== Segment start ==

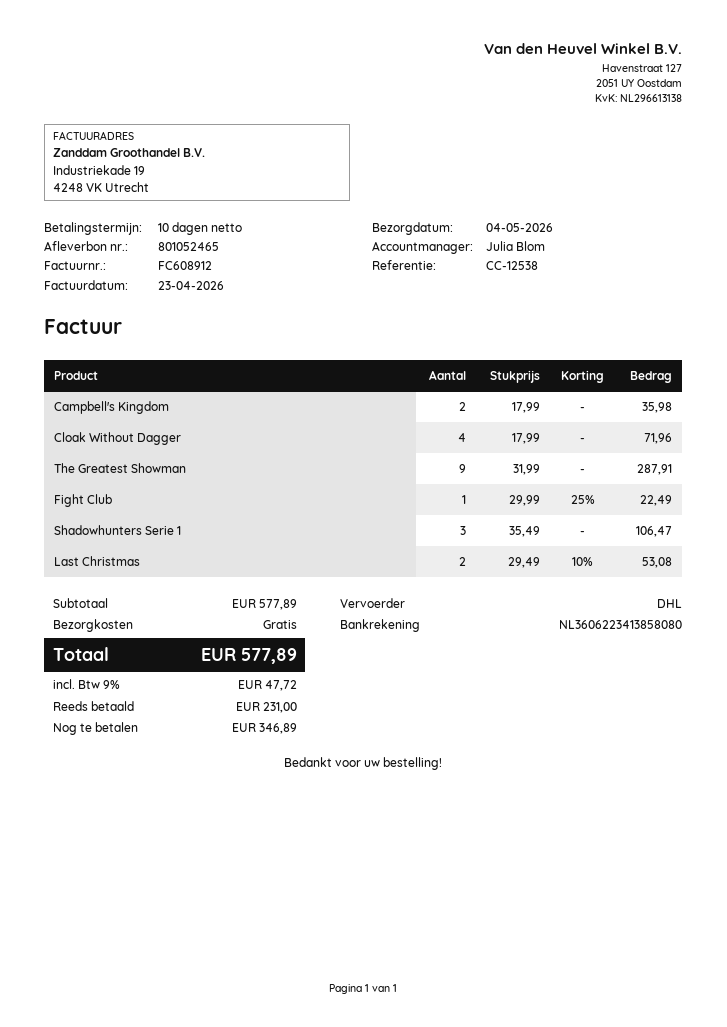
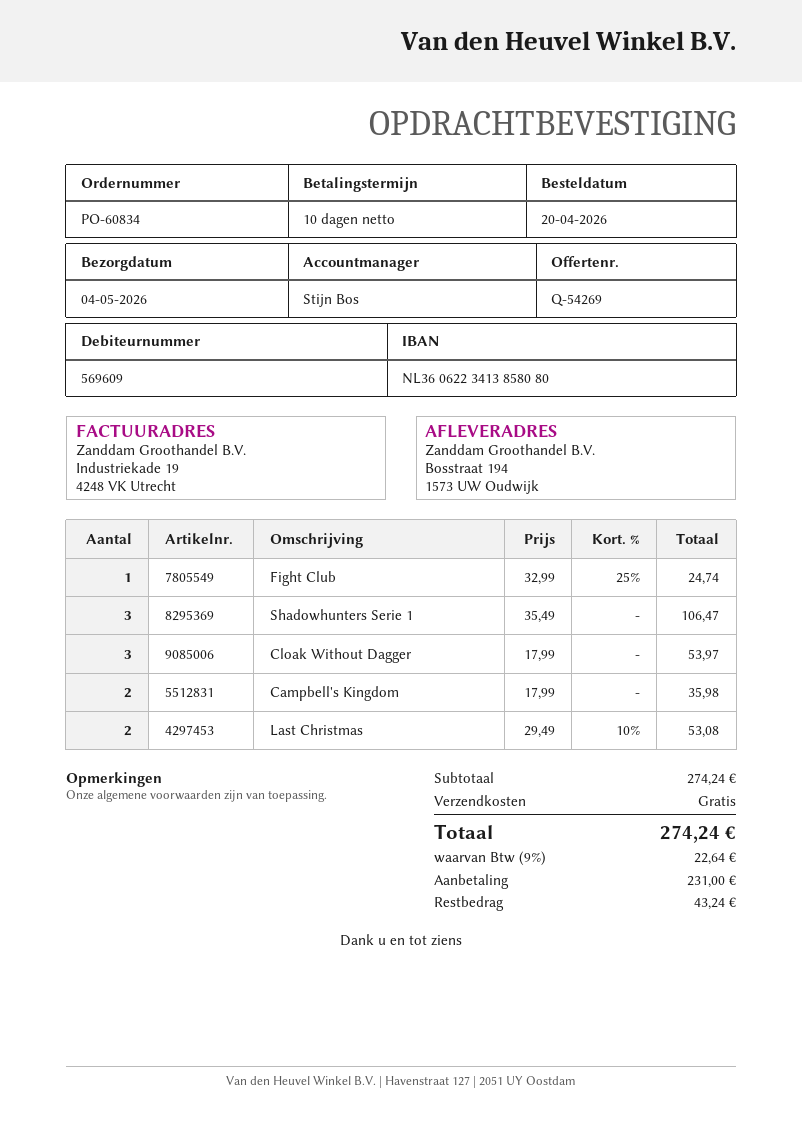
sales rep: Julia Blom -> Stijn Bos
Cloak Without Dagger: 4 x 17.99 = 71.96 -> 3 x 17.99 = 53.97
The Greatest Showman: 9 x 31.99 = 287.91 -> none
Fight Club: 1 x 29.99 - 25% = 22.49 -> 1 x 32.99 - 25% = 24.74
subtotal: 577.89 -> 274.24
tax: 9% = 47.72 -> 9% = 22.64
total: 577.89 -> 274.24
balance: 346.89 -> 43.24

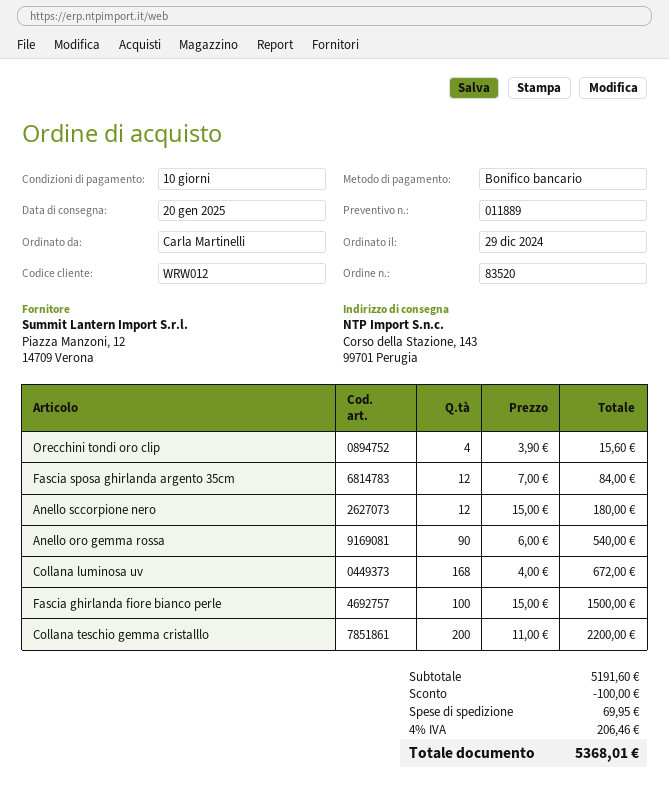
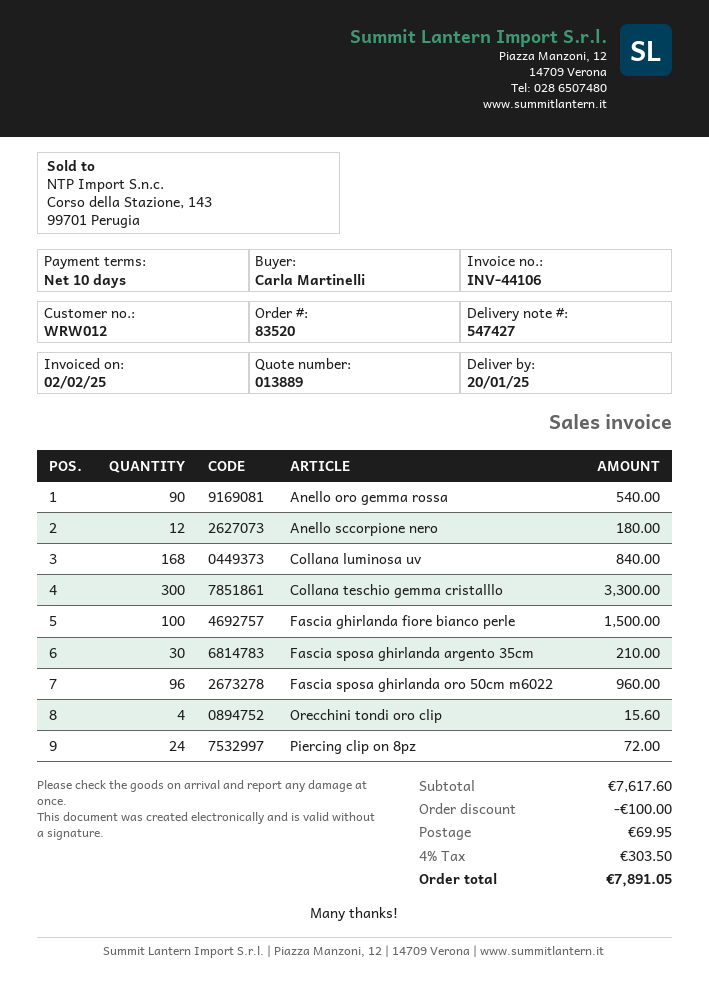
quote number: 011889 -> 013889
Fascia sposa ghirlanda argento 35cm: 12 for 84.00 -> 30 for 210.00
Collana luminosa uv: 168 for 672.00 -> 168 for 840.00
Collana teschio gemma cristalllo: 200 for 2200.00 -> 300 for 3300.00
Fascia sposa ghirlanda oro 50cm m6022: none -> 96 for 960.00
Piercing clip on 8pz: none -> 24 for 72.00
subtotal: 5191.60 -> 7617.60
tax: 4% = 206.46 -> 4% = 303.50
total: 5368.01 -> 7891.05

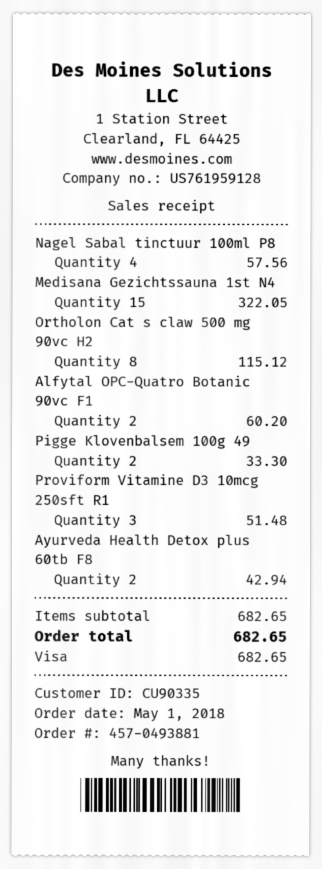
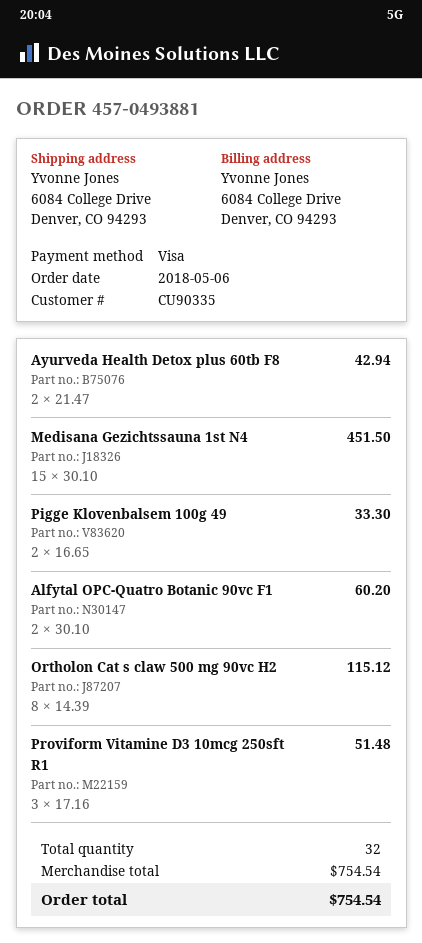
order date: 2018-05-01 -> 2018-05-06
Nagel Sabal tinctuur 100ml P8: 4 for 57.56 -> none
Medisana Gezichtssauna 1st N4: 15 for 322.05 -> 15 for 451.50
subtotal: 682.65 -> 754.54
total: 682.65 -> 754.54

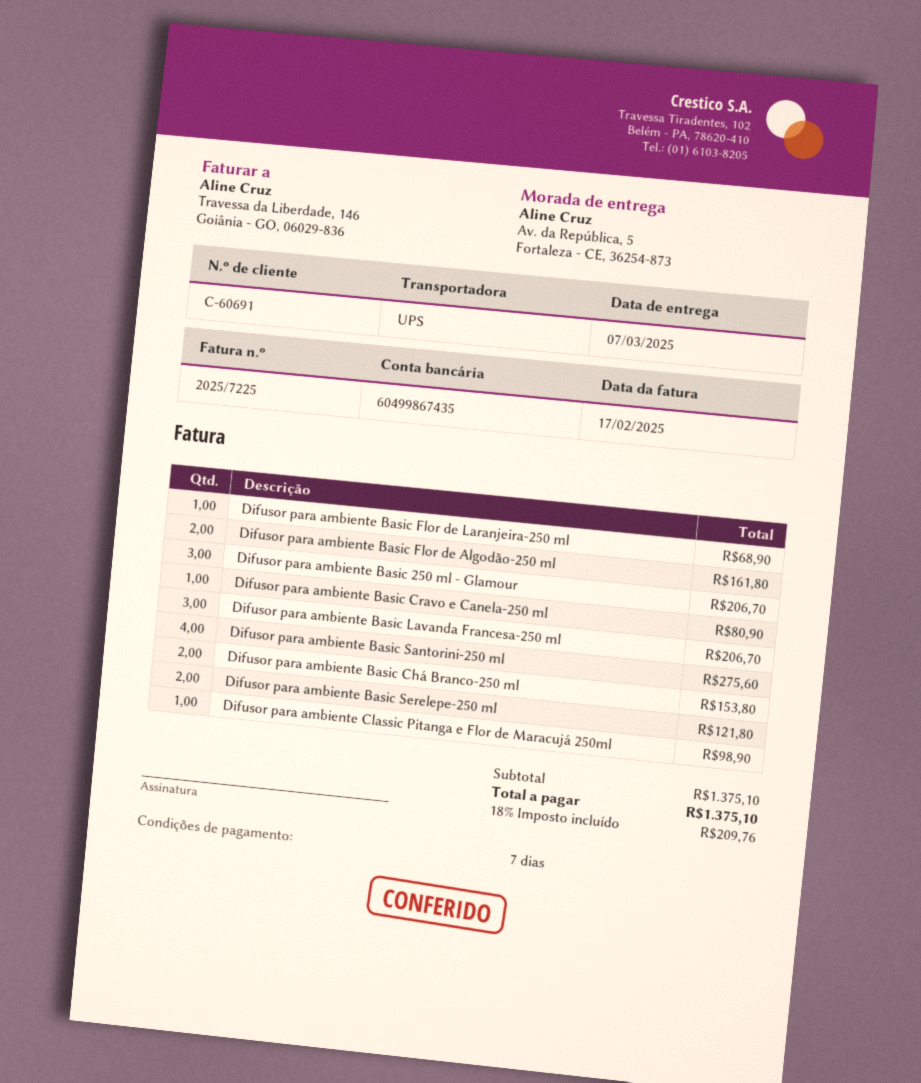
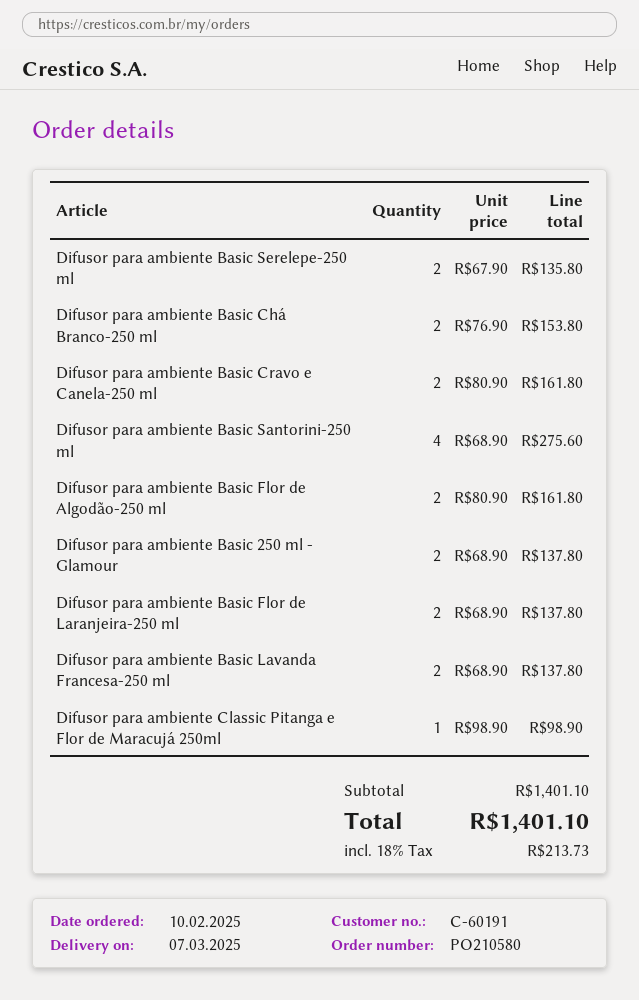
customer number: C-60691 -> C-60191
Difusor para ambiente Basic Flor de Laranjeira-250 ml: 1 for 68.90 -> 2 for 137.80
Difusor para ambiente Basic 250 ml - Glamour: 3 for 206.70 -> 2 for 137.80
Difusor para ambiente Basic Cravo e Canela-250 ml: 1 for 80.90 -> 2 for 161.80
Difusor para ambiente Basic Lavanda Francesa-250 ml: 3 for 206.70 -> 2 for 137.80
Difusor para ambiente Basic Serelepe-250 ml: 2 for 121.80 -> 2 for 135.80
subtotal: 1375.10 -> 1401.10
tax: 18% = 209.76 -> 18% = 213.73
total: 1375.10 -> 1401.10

== Segment end ==

TASK: Omit the pictures and write out the lines above from the one with "The Greatest Showman: 9" through the last, unchanged.

WORKED SOLUTION:
The Greatest Showman: 9 x 31.99 = 287.91 -> none
Fight Club: 1 x 29.99 - 25% = 22.49 -> 1 x 32.99 - 25% = 24.74
subtotal: 577.89 -> 274.24
tax: 9% = 47.72 -> 9% = 22.64
total: 577.89 -> 274.24
balance: 346.89 -> 43.24

quote number: 011889 -> 013889
Fascia sposa ghirlanda argento 35cm: 12 for 84.00 -> 30 for 210.00
Collana luminosa uv: 168 for 672.00 -> 168 for 840.00
Collana teschio gemma cristalllo: 200 for 2200.00 -> 300 for 3300.00
Fascia sposa ghirlanda oro 50cm m6022: none -> 96 for 960.00
Piercing clip on 8pz: none -> 24 for 72.00
subtotal: 5191.60 -> 7617.60
tax: 4% = 206.46 -> 4% = 303.50
total: 5368.01 -> 7891.05

order date: 2018-05-01 -> 2018-05-06
Nagel Sabal tinctuur 100ml P8: 4 for 57.56 -> none
Medisana Gezichtssauna 1st N4: 15 for 322.05 -> 15 for 451.50
subtotal: 682.65 -> 754.54
total: 682.65 -> 754.54

customer number: C-60691 -> C-60191
Difusor para ambiente Basic Flor de Laranjeira-250 ml: 1 for 68.90 -> 2 for 137.80
Difusor para ambiente Basic 250 ml - Glamour: 3 for 206.70 -> 2 for 137.80
Difusor para ambiente Basic Cravo e Canela-250 ml: 1 for 80.90 -> 2 for 161.80
Difusor para ambiente Basic Lavanda Francesa-250 ml: 3 for 206.70 -> 2 for 137.80
Difusor para ambiente Basic Serelepe-250 ml: 2 for 121.80 -> 2 for 135.80
subtotal: 1375.10 -> 1401.10
tax: 18% = 209.76 -> 18% = 213.73
total: 1375.10 -> 1401.10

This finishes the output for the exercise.